Attached a few figures to show the "difference" between the two versions in more detail on some dacapo benchmarks.

backout_dacapo_overall.png shows total PLAB buffer use for all DaCapo benchmarks (on the x-axis; t04 means with 4 GC threads, bX means that X number of buffers were used). Results with one and two buffers are shown interleaved. Y-axis shows the number of bytes used by PLAB allocation, divided into allocation of objects (blue), waste at the end of the PLAB buffers (red) and unused space at the end of PLABs because of unfilled buffers at the end of GC.

The figure basically shows no real difference across applications, sometimes one or the other is ahead in space used.

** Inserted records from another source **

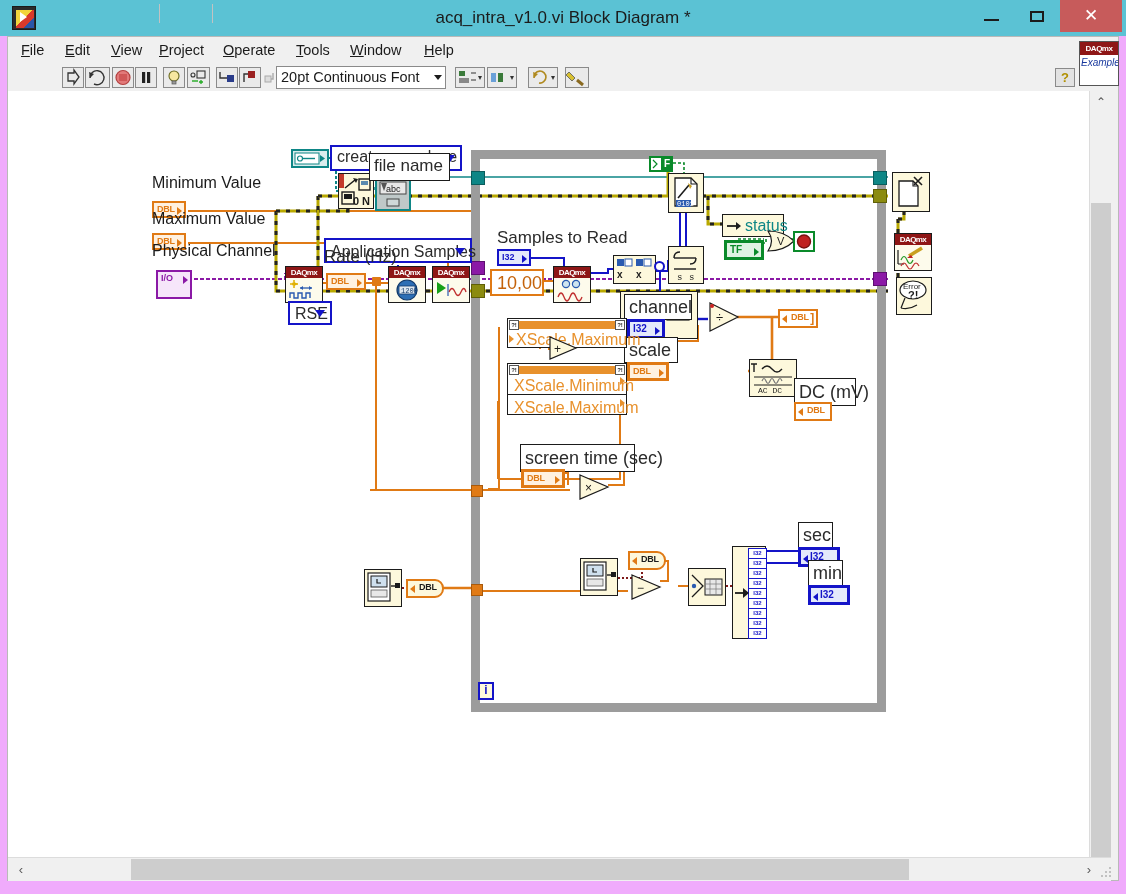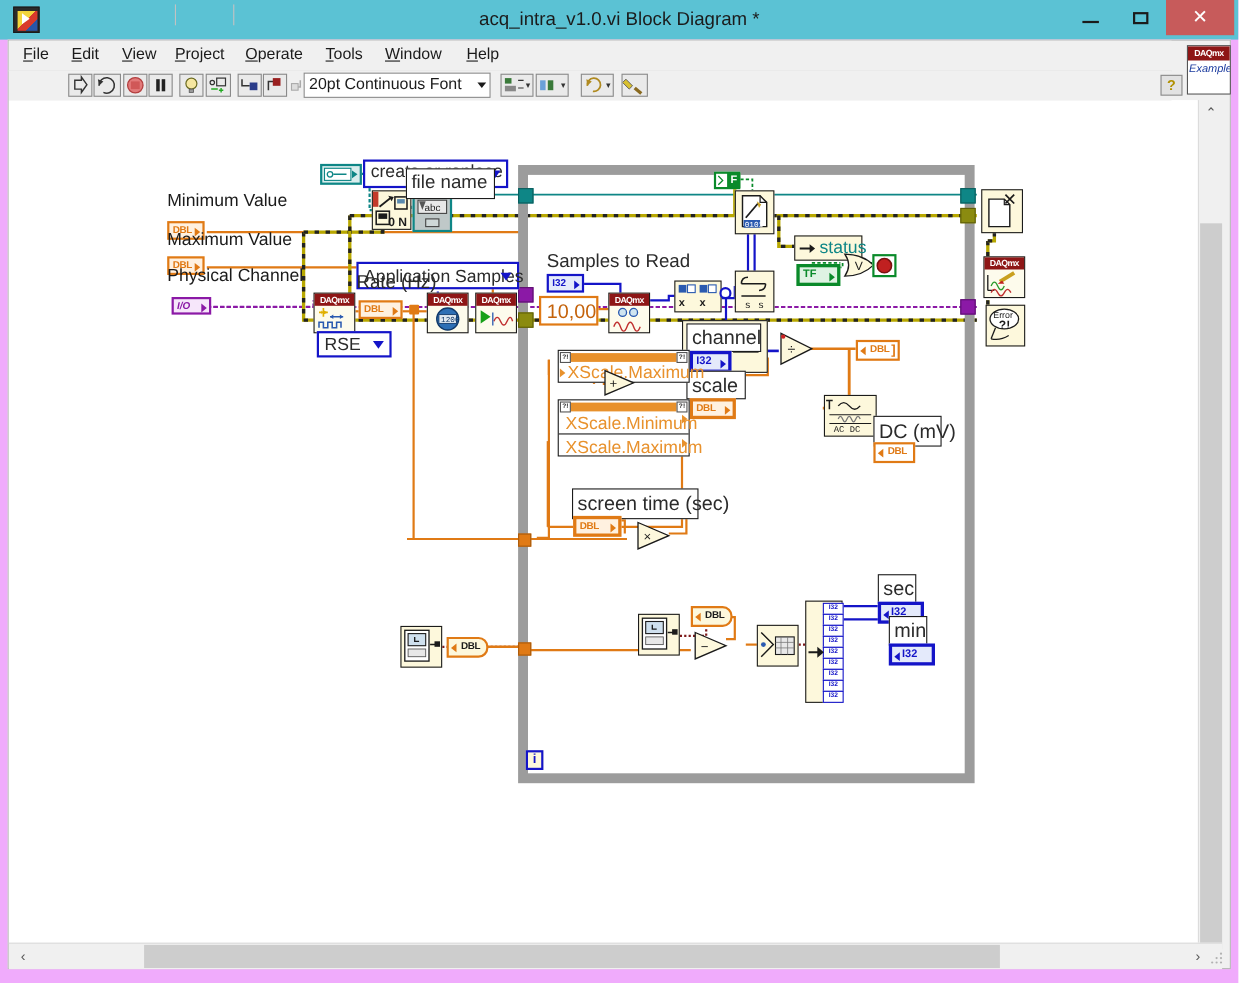--- a/index.html
+++ b/index.html
@@ -322,29 +322,28 @@
   .term-i32 .arl {
     position: absolute; left: 2px; top: 4px;
     width: 0; height: 0;
     border-top: 4px solid transparent;
     border-bottom: 4px solid transparent;
     border-right: 5px solid #1414C8;
   }
   .term-i32.ind { padding-left: 9px; }
 
   .term-io {
-    height: 16px;
+    height: 29px;
     border: 2px solid #8B19A6;
     background: #ffffff;
     box-sizing: border-box;
     font-size: 9px; font-weight: bold;
     color: #8B19A6;
     line-height: 13px;
     padding-left: 3px;
-    font-style: italic;
   }
   .term-io .ar {
     position: absolute; right: 2px; top: 4px;
     width: 0; height: 0;
     border-top: 4px solid transparent;
     border-bottom: 4px solid transparent;
     border-left: 5px solid #8B19A6;
   }
   .term-tf {
     height: 17px;
@@ -816,21 +815,21 @@
       <svg width="36" height="24" viewBox="0 0 36 24" style="position:absolute;left:0;top:11px;">
         <path d="M6 4 l2 4 4 -2 -4 -2 -2 4 z" fill="#E0B000"></path>
         <path d="M4 6 h8 M8 2 v8" stroke="#E0B000" stroke-width="1.5"></path>
         <path d="M14 10 h12" stroke="#2a5ab0" stroke-width="1.3"></path>
         <path d="M14 10 l3 -2 v4 z" fill="#2a5ab0"></path>
         <path d="M26 10 l-3 -2 v4 z" fill="#2a5ab0"></path>
         <path d="M4 20 v-5 h4 v5 h4 v-5 h4 v5 h4 v-5 h4 v5" fill="none" stroke="#2a5ab0" stroke-width="1.4"></path>
       </svg>
     </div>
 
-    <div class="lv enumc" style="left:280px;top:210px;width:68px;height:24px;padding:0 5px 0 5px;line-height:22px;">
+    <div class="lv enumc" style="left:280px;top:210px;width:44px;height:24px;padding:0 5px 0 5px;line-height:22px;">
       <span>RSE</span><span class="ar"></span>
     </div>
 
     <div class="lv enumc" style="left:316px;top:147px;width:148px;height:25px;line-height:21px;">
       <span>Application Samples</span><span class="ar"></span>
     </div>
 
     <div class="lv lbl" style="left:316px;top:157px;font-size:17px;color:#2b2b2b;">Rate (Hz)</div>
 
     <div class="lv term ctrl" style="left:318px;top:182px;width:40px;">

backout-eclipse|tradesoap-increasing-threads.png and backout-eclipse/tradesoap-increased-threads-gc.png show more detail for the eclipse and tradesoap benchmarks respectively.

The first figure (backout-eclipse|tradesoap-increasing-threads.png) show the amount of PLAB allocation for eclipse when increasing the number of parallel gc threads from 1 to 32. The left half of the figure shows the behavior when using a single buffer, the right half when using two buffers.

There is *no* real difference at all.

backout-eclipse/tradesoap-increased-threads-gc.png show the number of GCs and total allocated bytes with an increasing number of threads. Again, on the left, using one buffer (original code) and on the right using two buffers.

Again, no significant difference.

Since the change effects nothing for these applications (and we have numbers for larger applications which show a slight disadvantage of using two buffers), and this change did not implement the idea suggested in JDK-6976350, this code just complicates the codebase.
Random trivia: in the above mentioned CRM Fuse runs, backout of JDK-6976350 increases average eden size from around 120M to 130M.

Fixed figures - in the previous figures "allocated" already contained wasted and unused once

Just to make clear what kind of impact the PLAB retirement has (as shown in the figures): in eclipse and tradesoap around 30% of space in the promoted areas is just waste. You could say, 30% of the (old gen) heap is for nothing. Logs from CRM Fuse indicate averages of 40%, with as high up as 70% with non-trivial absolute amount of promotion and waste. The problem is, that with a higher amount of threads, the individual thread does less promotion. Now with two buffers per thread it often occurs that at the end of the GC the second buffer is almost empty, just containing a few objects, leading to excessive waste of space. This particularly hits applications that promote objects with a relatively large range of object sizes (and more than usual amount of them).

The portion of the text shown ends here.